#### About this exercise
What's needed is a full, exact retyping of the records.

--- --- ---

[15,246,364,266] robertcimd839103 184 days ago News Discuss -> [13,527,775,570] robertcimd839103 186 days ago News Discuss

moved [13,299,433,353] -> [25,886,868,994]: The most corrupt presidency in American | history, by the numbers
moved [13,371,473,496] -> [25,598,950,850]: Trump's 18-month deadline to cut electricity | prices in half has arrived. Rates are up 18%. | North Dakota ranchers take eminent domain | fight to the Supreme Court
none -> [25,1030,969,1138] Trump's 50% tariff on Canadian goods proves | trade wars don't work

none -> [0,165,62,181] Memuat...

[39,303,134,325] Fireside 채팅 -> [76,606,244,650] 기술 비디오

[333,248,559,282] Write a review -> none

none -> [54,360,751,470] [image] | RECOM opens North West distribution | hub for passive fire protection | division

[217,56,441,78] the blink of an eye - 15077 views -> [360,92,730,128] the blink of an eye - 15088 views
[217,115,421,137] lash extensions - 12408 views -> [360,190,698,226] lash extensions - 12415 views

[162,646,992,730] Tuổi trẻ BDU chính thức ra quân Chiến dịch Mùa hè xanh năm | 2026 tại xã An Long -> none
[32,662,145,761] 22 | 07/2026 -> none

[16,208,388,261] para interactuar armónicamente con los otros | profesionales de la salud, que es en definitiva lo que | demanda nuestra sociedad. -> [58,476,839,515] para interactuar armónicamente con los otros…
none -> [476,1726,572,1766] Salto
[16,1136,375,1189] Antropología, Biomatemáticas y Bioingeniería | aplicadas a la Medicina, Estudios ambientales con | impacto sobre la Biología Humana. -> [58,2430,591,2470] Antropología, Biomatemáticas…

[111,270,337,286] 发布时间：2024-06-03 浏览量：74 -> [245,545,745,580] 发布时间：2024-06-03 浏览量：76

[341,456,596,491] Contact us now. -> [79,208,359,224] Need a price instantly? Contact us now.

--- --- ---

#### Reply to the exercise
[15,246,364,266] robertcimd839103 184 days ago News Discuss -> [13,527,775,570] robertcimd839103 186 days ago News Discuss

moved [13,299,433,353] -> [25,886,868,994]: The most corrupt presidency in American | history, by the numbers
moved [13,371,473,496] -> [25,598,950,850]: Trump's 18-month deadline to cut electricity | prices in half has arrived. Rates are up 18%. | North Dakota ranchers take eminent domain | fight to the Supreme Court
none -> [25,1030,969,1138] Trump's 50% tariff on Canadian goods proves | trade wars don't work

none -> [0,165,62,181] Memuat...

[39,303,134,325] Fireside 채팅 -> [76,606,244,650] 기술 비디오

[333,248,559,282] Write a review -> none

none -> [54,360,751,470] [image] | RECOM opens North West distribution | hub for passive fire protection | division

[217,56,441,78] the blink of an eye - 15077 views -> [360,92,730,128] the blink of an eye - 15088 views
[217,115,421,137] lash extensions - 12408 views -> [360,190,698,226] lash extensions - 12415 views

[162,646,992,730] Tuổi trẻ BDU chính thức ra quân Chiến dịch Mùa hè xanh năm | 2026 tại xã An Long -> none
[32,662,145,761] 22 | 07/2026 -> none

[16,208,388,261] para interactuar armónicamente con los otros | profesionales de la salud, que es en definitiva lo que | demanda nuestra sociedad. -> [58,476,839,515] para interactuar armónicamente con los otros…
none -> [476,1726,572,1766] Salto
[16,1136,375,1189] Antropología, Biomatemáticas y Bioingeniería | aplicadas a la Medicina, Estudios ambientales con | impacto sobre la Biología Humana. -> [58,2430,591,2470] Antropología, Biomatemáticas…

[111,270,337,286] 发布时间：2024-06-03 浏览量：74 -> [245,545,745,580] 发布时间：2024-06-03 浏览量：76

[341,456,596,491] Contact us now. -> [79,208,359,224] Need a price instantly? Contact us now.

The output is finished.